ああ、なんて遠くまで来てしまったのだろう……!
最初の記憶から、友人と呼べる少年と少女との出会い、色彩や光の印象、第三階層の光景、自分が【女神】となったその瞬間、その後の『勝負』を賭けたこと、そうして今こうしていることまで、ひらめくように思い出し、セシリアは目を閉じた。
「セシリア……何故あの子を生んだ? 君が子どもを望んだのは、その子に自分を殺してもらうためだったのか?」
紗夜子の、黒い瞳。畏怖と怯えと悲しみを秘めた、弱々しくも美しい、やがて強靭な精神を得るだろう底知れない輝きを持った、黒い瞳。わたくしと同じ銀色では、決して、あの子ほど硬質な瞳の色にはならない。
黒い瞳が開いた時、運命を知った。
紗夜子は、わたくしを越えるべく生まれたのだと。
「わたくしは、【女神】」
セシリアは立ち上がる。白い裾が、髪が、音を立ててこぼれる。光を散らして。
「創始者たちが消去したはずの記録が、【エデンマスター】の底に隠れていたわ。わたくしはその断片と自らの知識で、すべてを理解した。この世界は、巨大な船だということ。そして自らの由縁を。タカトオ、ある意味ではすでに楽園は開かれているのよ。人類はすでに侵食を受けている。だからこそわたくしや、エクスリスのような人間が生まれるのよ。銀の髪銀の瞳をした新人類が」
「しかしそれは操作したものだけだ」
「今はね。でも、あなたたちは知らない。第一階層で、どれほどの人間が、禁じられている人工授精を行っていると思う? 生まれたその子たちが、どれくらい秘密裏に殺され、どのくらい育てられていると思う? タカトオ。
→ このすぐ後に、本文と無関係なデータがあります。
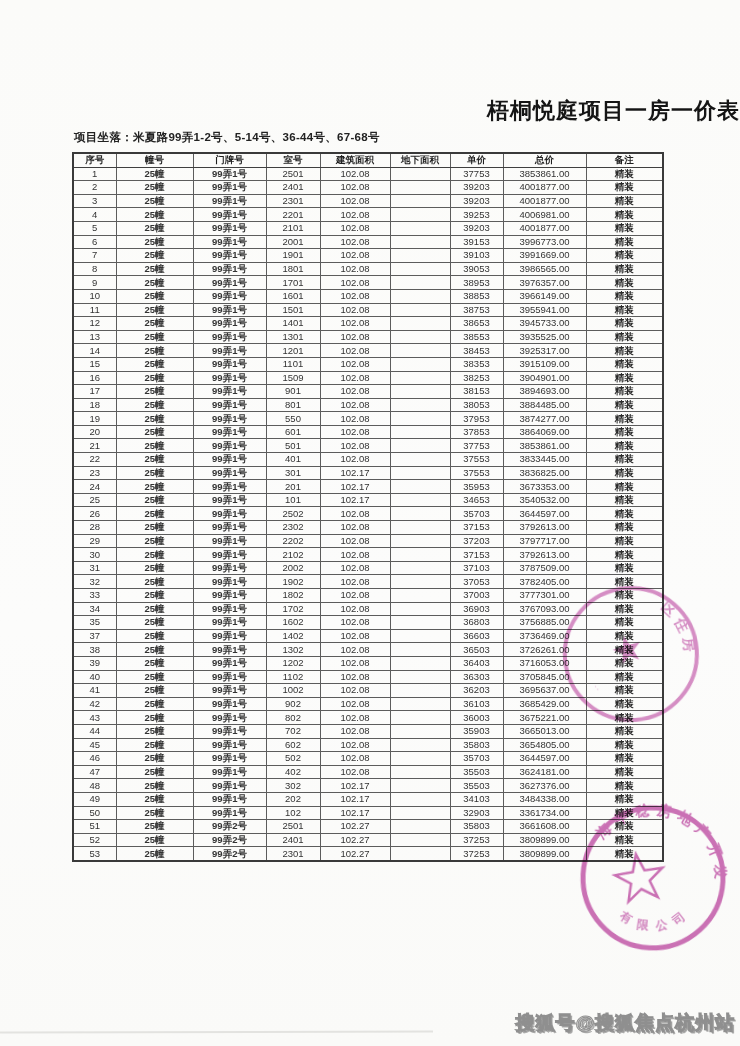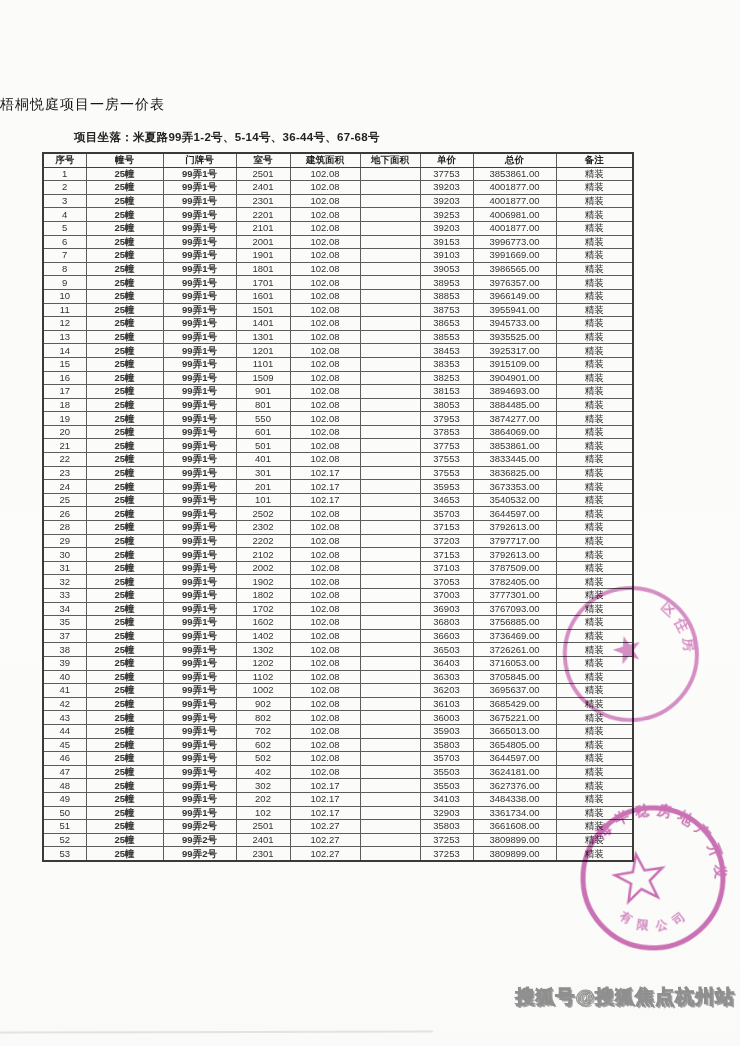--- a/index.html
+++ b/index.html
@@ -10,8 +10,8 @@
     -webkit-font-smoothing:antialiased;
   }
   .doc-title{
-    position:absolute;left:0;right:0;top:96px;text-align:left;
-    font-size:14px;font-weight:400;color:#151515;letter-spacing:1px;
+    position:absolute;left:0;right:0;top:96px;text-align:right;
+    font-size:22px;font-weight:700;color:#151515;letter-spacing:1px;
   }
   .location-line{
     position:absolute;left:74px;top:130px;

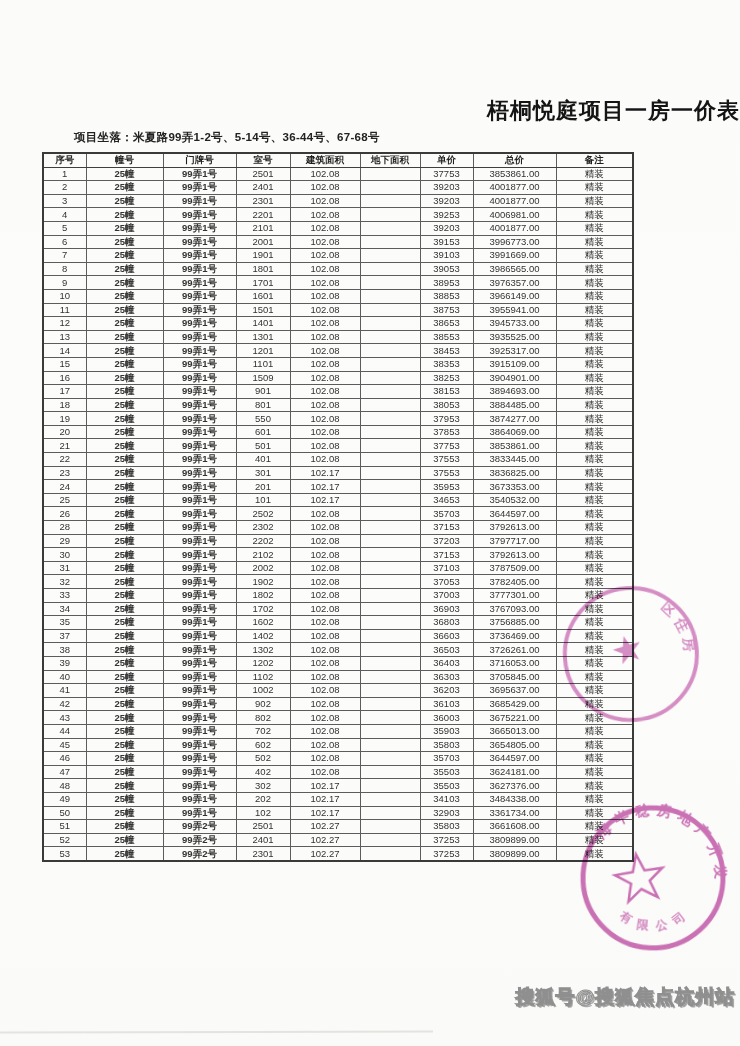--- a/index.html
+++ b/index.html
@@ -18,7 +18,7 @@
     font-size:11.5px;font-weight:700;color:#222;letter-spacing:0.3px;
   }
   table.price-table{
-    position:absolute;left:42px;top:152px;width:590px;
+    position:absolute;left:72px;top:152px;width:590px;
     border-collapse:collapse;table-layout:fixed;
     border:2px solid #3a3a3a;
     background:transparent;

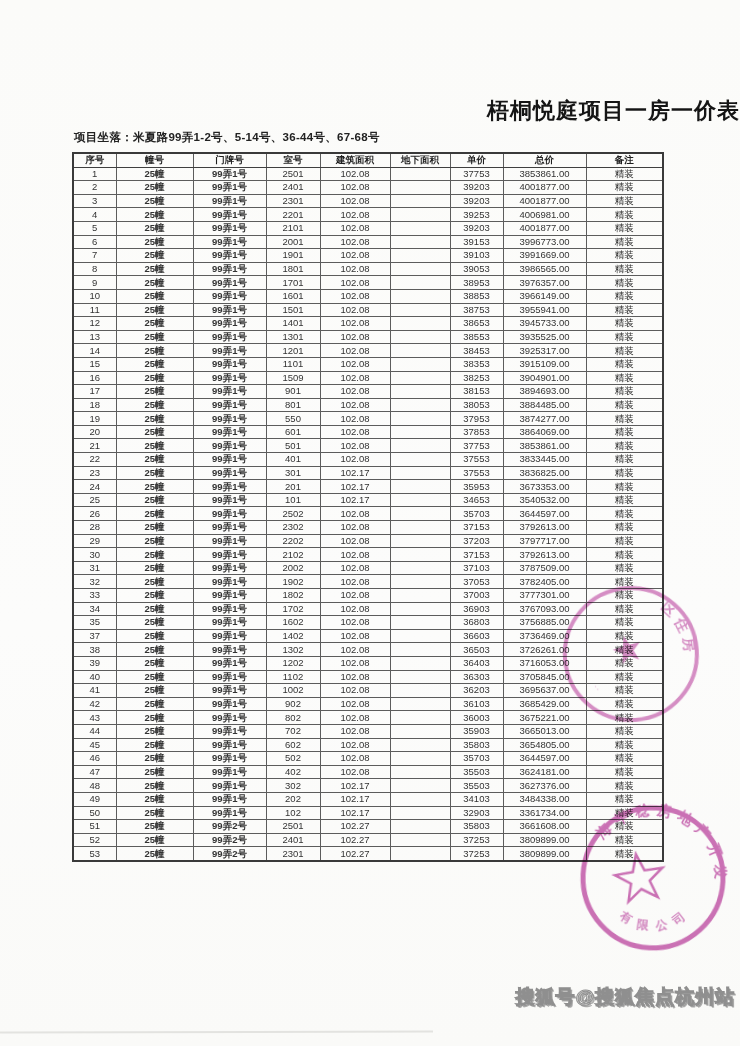--- a/index.html
+++ b/index.html
@@ -31,7 +31,7 @@
     color:#333;white-space:nowrap;overflow:hidden;
   }
   .price-table th{font-weight:600;color:#1e1e1e;border-bottom:1px solid #3f3f3f;}
-  .price-table td:last-child{font-weight:400;color:#2b2b2b;}
+  .price-table td:last-child{font-weight:700;color:#2b2b2b;}
   .price-table td:nth-child(2),.price-table td:nth-child(3){font-weight:600;}
 
   .stamp{

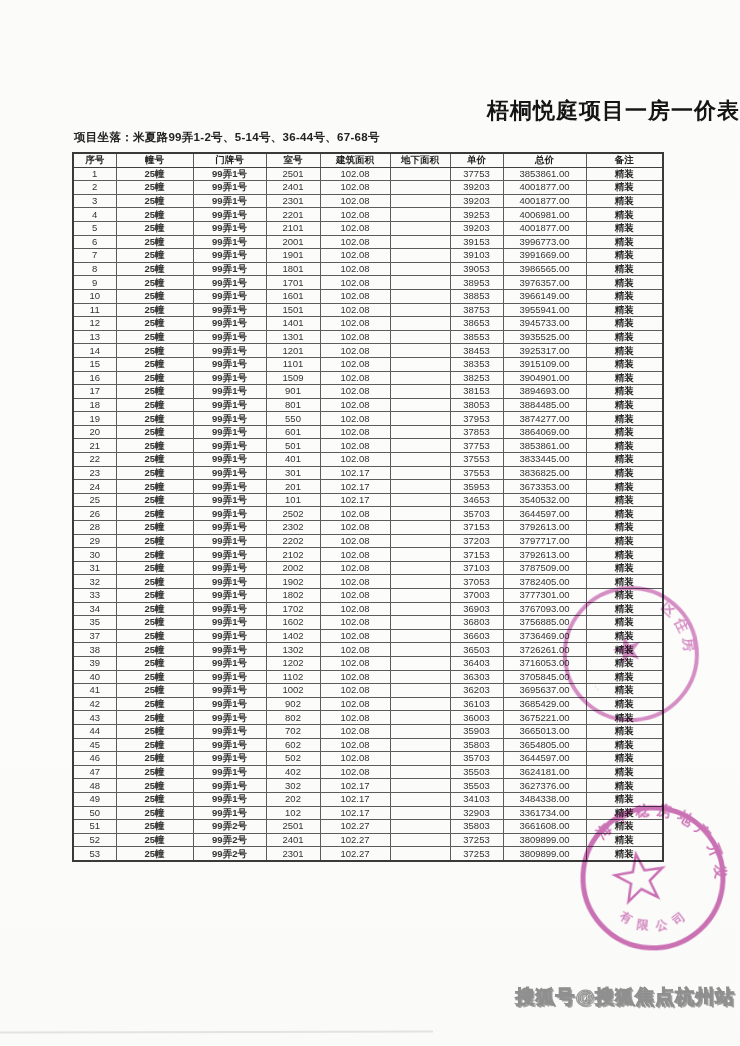--- a/index.html
+++ b/index.html
@@ -42,7 +42,7 @@
   .stamp-lower{left:580px;top:802px;opacity:0.78;transform:rotate(3deg);}
 
   .sohu-watermark{
-    position:absolute;right:5px;top:984px;
+    position:absolute;right:5px;top:1010px;
     font-size:19px;font-weight:700;letter-spacing:1px;
     color:#f2f2f0;
     -webkit-text-stroke:1px #8f8f8f;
第三階層者だけが、選ばれた人間だけが、銀色を持つわけではないの。秘密はやがて暴かれ、世界は移り変わるのよ」
セシリアも、【女神】とならねば知ることのなかった真実だ。
しかしまぎれもなく存在する現実でもある。
「世界は、次の手に委ねられるものなのよ。エデンはわたくしの手を離れつつある……でも、『人類はまだ弱すぎる』。『外』に出て行くための強さを手に入れるには、まだ時間がかかる。次代に【女神】を譲り渡すしかない。他の手ではいけない。……【彼】に対抗するには」
もう行かなくては、と彼女はドレスを軽く持ち上げ、歩き出す。先ほどから、総督府の本部にある【女神】が、侵入者を伝えるアラートと、警告と、被害状況を申告してきており、耳が聞こえなくなるかと思うくらいうるさかったのだ。
だからセシリアは聞こえなかった。タカトオが銃の安全装置を外し、引き金を弾かんとしていたことに。